ALBERTO FERNANDEZ, GUEST: Thank you. Glad to be here with you.
REICHARD: Let’s start with why U.S. forces were in Syria to begin with—fighting ISIS. What exactly were they doing, and how vital were they to anti-terror efforts in the region?
FERNANDEZ: Well, they were vital. It was not a large presence. It was, you know, we’re talking in the hundreds of personnel and they were basically coordinating, providing air support, providing intel, strengthening the local forces. So, the Kurdish forces and other allied forces were the local fighters, you know, taking the heavy fight to ISIS with coordination and oversight and air power provided by the Americans.
REICHARD: Critics of this move say it will cost us credibility because allies will see this as breaking our commitments. What do you say to that? Are there good arguments for leaving Syria?
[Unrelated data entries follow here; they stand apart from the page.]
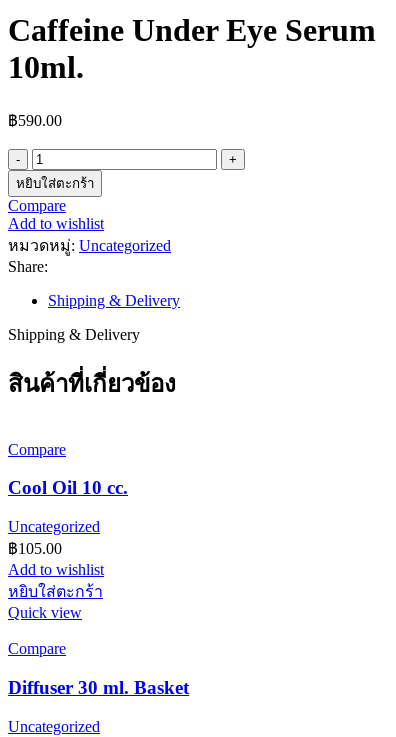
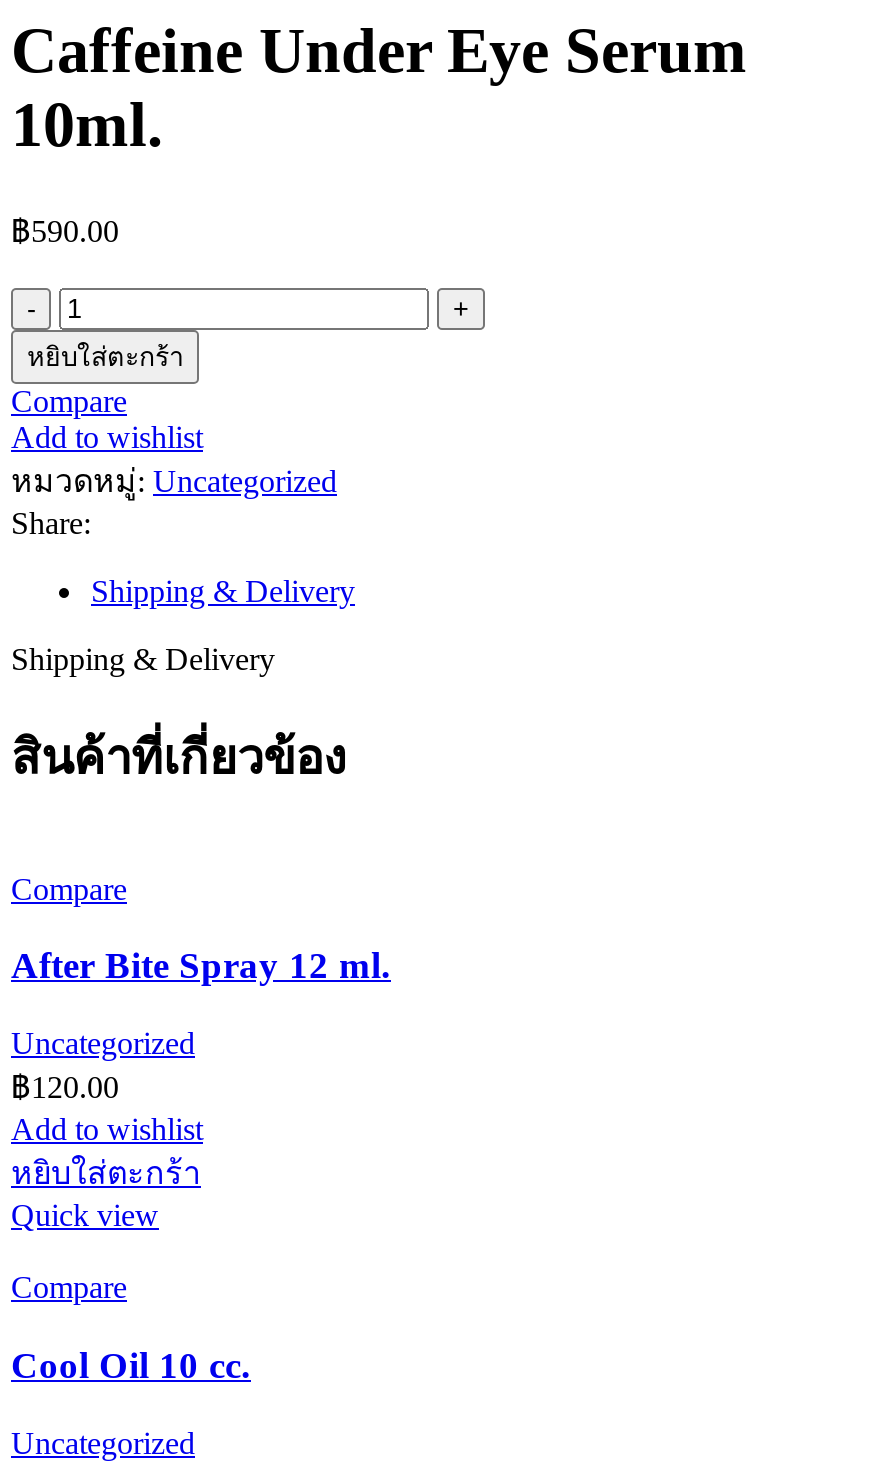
- Cool Oil 10 cc.
+ After Bite Spray 12 ml.

- ฿105.00
+ ฿120.00

- Diffuser 30 ml. Basket
+ Cool Oil 10 cc.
FERNANDEZ: Look, I’m speaking as someone who finds some good things to say about the president’s foreign policy in many ways. I think this is a perfect example of something where you can be right on the macro and be really, really wrong on the micro. The concept that we have too many troops, too many soldiers, too much of a presence in the world is a perfectly defendable one and one that I think many Americans share. But the reality is our presence on the ground in Syria with the SDF, with the YPG allies, Kurdish and non-Kurdish fighters was a force for good. It prevented our adversaries from gaining that territory. It protected religious minorities, including Syrian Christians in that area. So, you know, it was not a bad thing that we were doing. It was not a costly, heavy footprint like we see elsewhere with American soldiers, say, in Korea or Germany or something like that.
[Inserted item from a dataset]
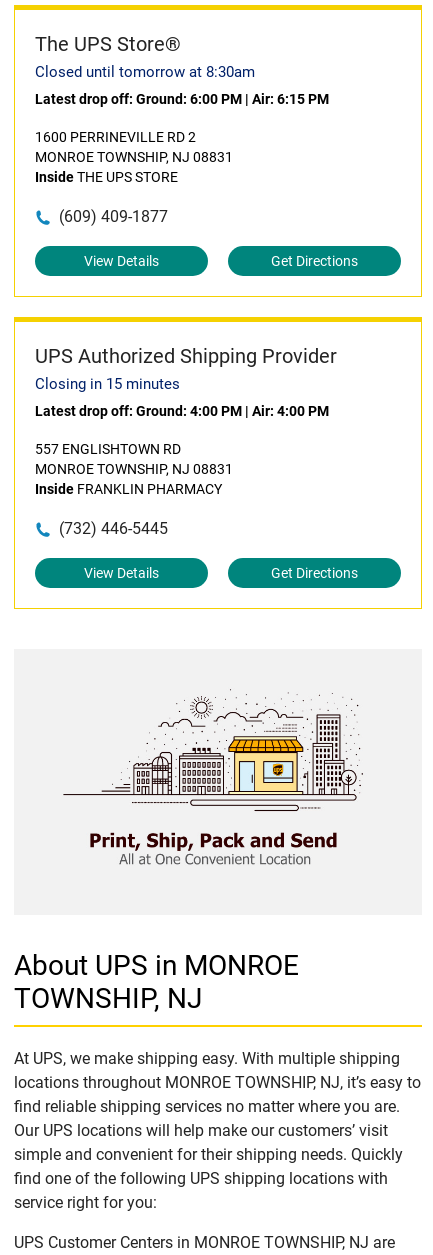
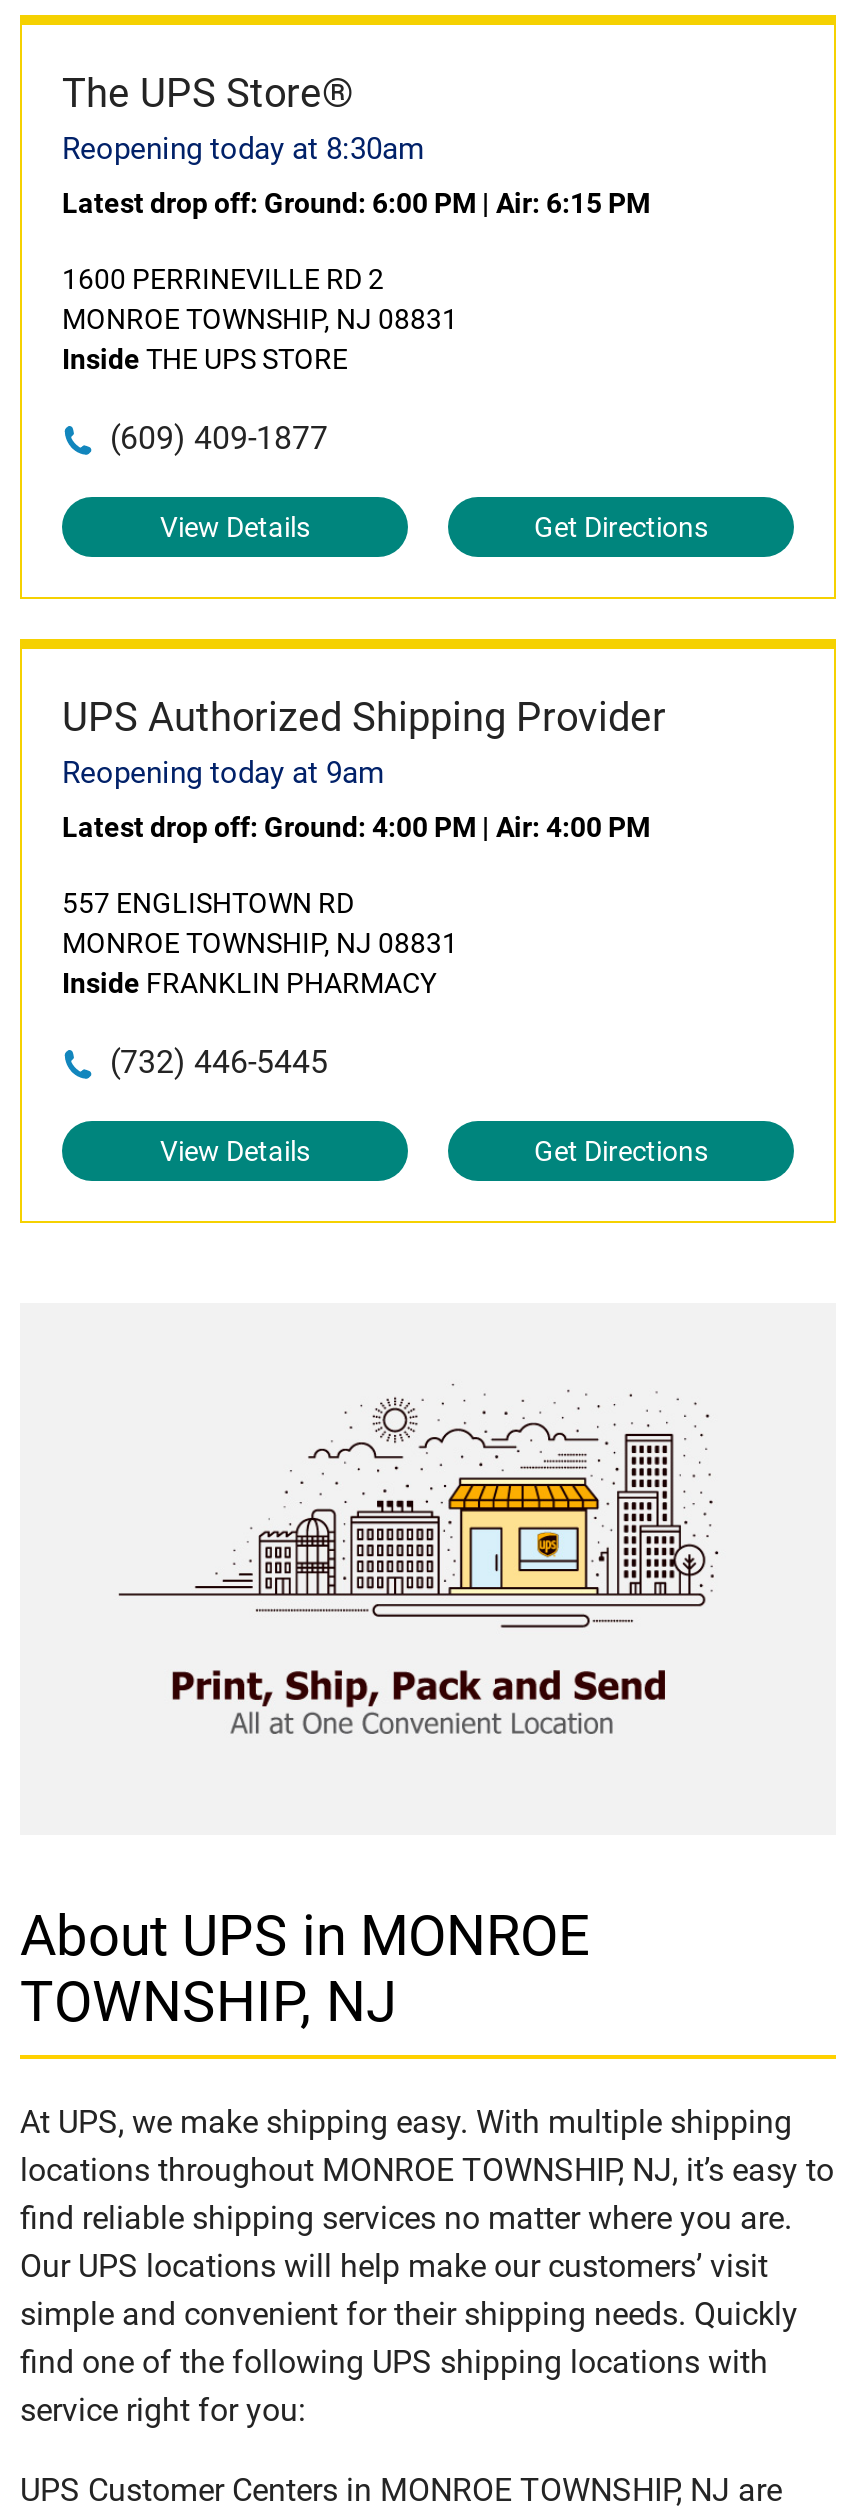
- Closed until tomorrow at 8:30am
+ Reopening today at 8:30am

- Closing in 15 minutes
+ Reopening today at 9am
REICHARD: President Trump says we will continue to supply weapons to the Kurds for their fight against ISIS. How likely is that to happen and if it does will it be too little too late given the Turkish offensive that started on Wednesday?
FERNANDEZ: Yeah, I mean, nobody in the region knows what to believe. Threatening Turkey, welcoming Turkey to do this, talking about weapons, talking about nobody—everyone in the region is totally confused. They’re all drawing their own conclusions—both our enemies and our friends. So there’s a lot of head scratching going on in the region right now.
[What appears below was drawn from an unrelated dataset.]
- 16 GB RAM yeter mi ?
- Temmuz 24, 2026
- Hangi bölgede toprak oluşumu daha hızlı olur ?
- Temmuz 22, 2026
REICHARD: You noted in a recent Facebook post that Syrian jihadists and Islamists are already boasting about how they’re going to cleanse the area of Kurds and non-Muslim minority groups. If they’re successful, will that pave the way for ISIS to make a comeback in the area?
FERNANDEZ: Yeah. It’s really interesting. Turkey, of course, doesn’t want to lose its own soldiers, so what it is doing is kind of copying what others have done. They have Syrian fighters, Arab-Muslim fighters—some of them jihadist, some of them Islamists, some of them just mercenaries that used to fight against Assad or for Assad or with al-Qaeda or, you know, different groups. And they’re basically guns for hire. They’re these guys that are going to go in and kind of do the dirty work for the Turks and these are people who either 1) mercenaries or 2) have a kind of ideological affinity for the jihadist and Islamist worldview. So, nobody knows how it’s all going to turn out in the end. There are many, many questions and it’s very early. But certainly all the elements there for a kind of a revival or strengthening of jihadism in an area where they were defeated, or they weren’t there. All those elements are in play.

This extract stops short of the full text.